2002 Northeast Conference baseball tournament
- Teams: 4
- Format: Double-elimination tournament
- Finals site: FirstEnergy Park; Lakewood, NJ;
- Champions: Central Connecticut (1st title)
- Winning coach: Charlie Hickey (1st title)
- MVP: Kevin Rival (Central Connecticut)

= 2002 Northeast Conference baseball tournament =

Baseball tournament, New Jersey, U.S.

The 2002 Northeast Conference baseball tournament began on May 17 and ended on May 19, 2002, at FirstEnergy Park in Lakewood, New Jersey. The league's top four teams competed in the double elimination tournament. Third-seeded won their first of three consecutive tournament championships and earned the Northeast Conference's automatic bid to the 2002 NCAA Division I baseball tournament.

==Seeding and format==
The top four finishers were seeded one through four based on conference regular season winning percentage.

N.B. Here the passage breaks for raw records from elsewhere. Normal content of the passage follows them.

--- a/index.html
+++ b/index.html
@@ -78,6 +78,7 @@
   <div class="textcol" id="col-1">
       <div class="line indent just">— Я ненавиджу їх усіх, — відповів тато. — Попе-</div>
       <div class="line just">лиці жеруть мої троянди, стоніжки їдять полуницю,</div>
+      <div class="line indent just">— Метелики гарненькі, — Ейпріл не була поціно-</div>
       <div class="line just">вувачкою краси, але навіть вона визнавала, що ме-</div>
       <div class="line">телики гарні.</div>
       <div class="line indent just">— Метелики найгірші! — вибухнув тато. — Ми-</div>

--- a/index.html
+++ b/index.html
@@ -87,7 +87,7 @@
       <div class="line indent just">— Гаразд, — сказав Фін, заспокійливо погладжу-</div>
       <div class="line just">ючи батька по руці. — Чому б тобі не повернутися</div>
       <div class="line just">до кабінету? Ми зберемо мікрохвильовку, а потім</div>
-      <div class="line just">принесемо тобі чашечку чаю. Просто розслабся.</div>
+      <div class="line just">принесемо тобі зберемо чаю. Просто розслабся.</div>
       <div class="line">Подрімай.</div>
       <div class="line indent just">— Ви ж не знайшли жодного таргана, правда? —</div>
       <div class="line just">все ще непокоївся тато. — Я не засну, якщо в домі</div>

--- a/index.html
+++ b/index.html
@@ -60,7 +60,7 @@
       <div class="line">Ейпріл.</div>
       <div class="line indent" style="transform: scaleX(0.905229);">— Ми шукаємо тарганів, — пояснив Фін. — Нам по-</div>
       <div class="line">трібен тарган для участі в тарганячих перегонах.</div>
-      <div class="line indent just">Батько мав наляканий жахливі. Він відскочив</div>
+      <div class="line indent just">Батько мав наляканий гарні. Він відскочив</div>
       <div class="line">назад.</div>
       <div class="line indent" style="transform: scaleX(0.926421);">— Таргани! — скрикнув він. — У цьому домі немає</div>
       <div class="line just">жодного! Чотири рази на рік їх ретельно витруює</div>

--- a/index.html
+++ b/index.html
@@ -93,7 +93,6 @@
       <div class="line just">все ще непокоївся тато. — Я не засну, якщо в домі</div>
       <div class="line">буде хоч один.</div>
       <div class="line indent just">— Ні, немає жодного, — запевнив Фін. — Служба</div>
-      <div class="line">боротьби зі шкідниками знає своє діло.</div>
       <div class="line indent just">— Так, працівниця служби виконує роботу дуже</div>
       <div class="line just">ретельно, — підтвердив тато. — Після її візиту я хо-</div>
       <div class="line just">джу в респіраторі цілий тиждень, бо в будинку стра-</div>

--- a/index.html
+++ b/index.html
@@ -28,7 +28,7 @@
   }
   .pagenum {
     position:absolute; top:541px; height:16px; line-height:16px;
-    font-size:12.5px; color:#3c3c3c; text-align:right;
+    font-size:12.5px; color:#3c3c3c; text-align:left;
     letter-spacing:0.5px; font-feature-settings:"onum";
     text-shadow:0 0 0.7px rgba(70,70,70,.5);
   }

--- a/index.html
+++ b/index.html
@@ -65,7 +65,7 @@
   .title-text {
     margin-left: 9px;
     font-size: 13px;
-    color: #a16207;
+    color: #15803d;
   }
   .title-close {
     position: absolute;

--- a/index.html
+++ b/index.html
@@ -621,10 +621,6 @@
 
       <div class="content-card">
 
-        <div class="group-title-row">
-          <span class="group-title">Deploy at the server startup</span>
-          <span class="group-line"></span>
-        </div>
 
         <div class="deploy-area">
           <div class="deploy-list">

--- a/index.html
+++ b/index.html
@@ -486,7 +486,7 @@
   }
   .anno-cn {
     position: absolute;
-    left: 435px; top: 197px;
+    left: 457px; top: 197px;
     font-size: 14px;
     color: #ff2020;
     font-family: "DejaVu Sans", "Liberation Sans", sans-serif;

| Team | Wins | Losses | Pct. | GB | Seed |
|---|---|---|---|---|---|
| Monmouth | 23 | 4 | .852 | — | 1 |
| UMBC | 20 | 7 | .741 | 3 | 2 |
| Central Connecticut | 18 | 9 | .667 | 5 | 3 |
| St. Francis | 17 | 10 | .630 | 6 | 4 |
| Sacred Heart | 14 | 13 | .519 | 9 | — |
| Mount St. Mary's | 10 | 16 | .385 | 12.5 | — |
| Quinnipiac | 9 | 18 | .333 | 14 | — |
| Long Island | 8 | 19 | .296 | 15 | — |
| Wagner | 8 | 19 | .296 | 15 | — |
| Fairleigh Dickinson | 7 | 19 | .269 | 16 | — |

==Most Valuable Player==
Kevin Rival of Central Connecticut was named Tournament Most Valuable Player. Rival earned a win in the Blue Devils' opener against UMBC, and a save against Monmouth while also batting .300 with two doubles and three RBI for the tournament.